=== Begin Enclosure ===
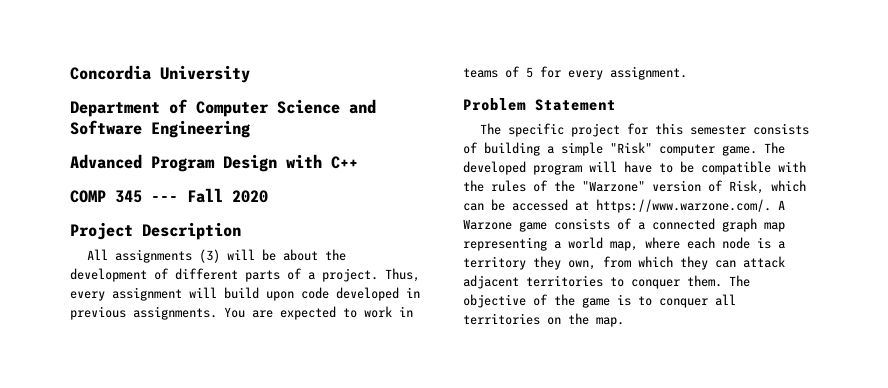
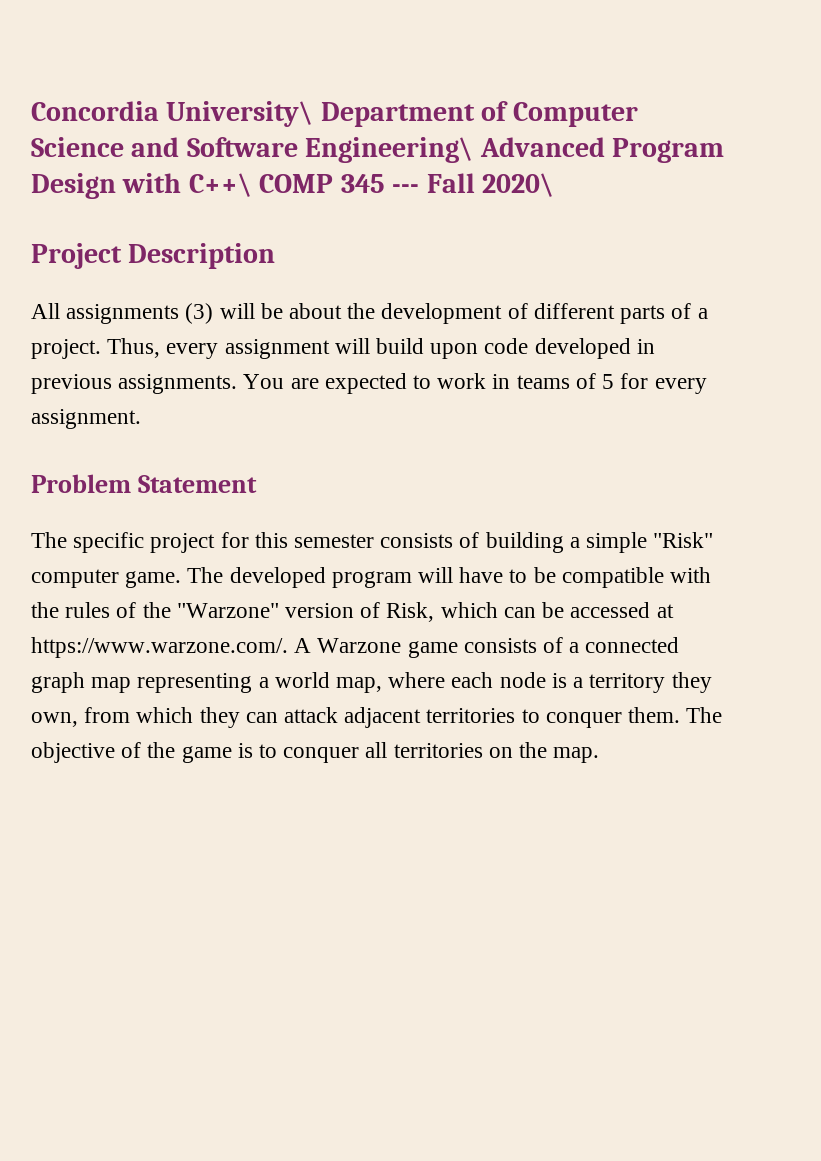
[160,65,250,83] University // -> [166,101,314,127] University\
[151,120,250,138] Engineering // -> [305,137,474,163] Engineering\
[331,156,358,169] C++ // -> [188,173,252,197] C++\
[232,190,268,203] 2020 -> [481,173,554,197] 2020\

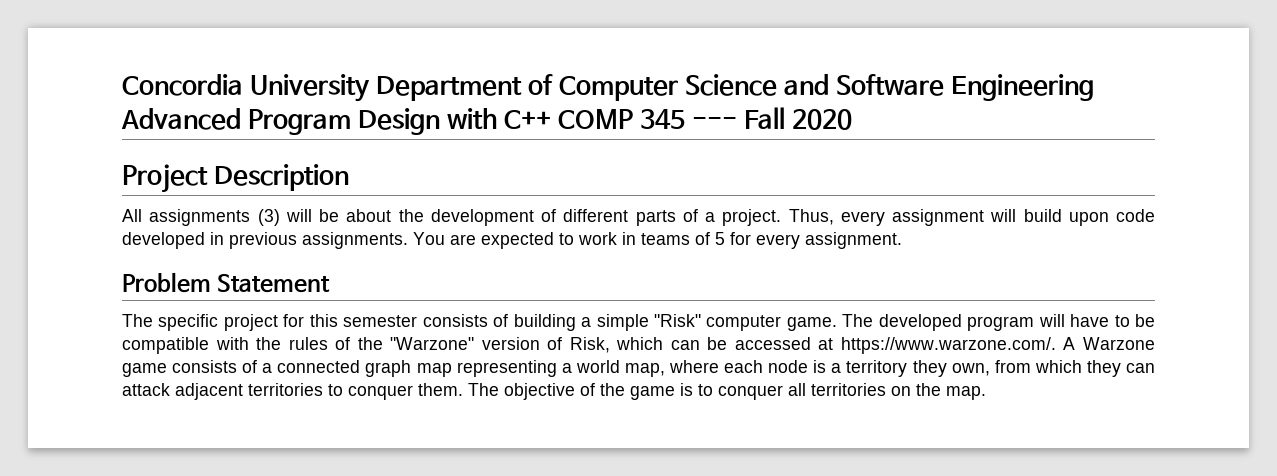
[166,101,314,127] University\ -> [250,74,371,102] University
[305,137,474,163] Engineering\ -> [951,74,1095,101] Engineering
[188,173,252,197] C++\ -> [504,110,552,129] C++
[481,173,554,197] 2020\ -> [792,109,853,130] 2020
=== End Enclosure ===
Exercise instructions. Would you return the material exactly, images excluded?

Solved exercise.
[160,65,250,83] University // -> [166,101,314,127] University\
[151,120,250,138] Engineering // -> [305,137,474,163] Engineering\
[331,156,358,169] C++ // -> [188,173,252,197] C++\
[232,190,268,203] 2020 -> [481,173,554,197] 2020\

[166,101,314,127] University\ -> [250,74,371,102] University
[305,137,474,163] Engineering\ -> [951,74,1095,101] Engineering
[188,173,252,197] C++\ -> [504,110,552,129] C++
[481,173,554,197] 2020\ -> [792,109,853,130] 2020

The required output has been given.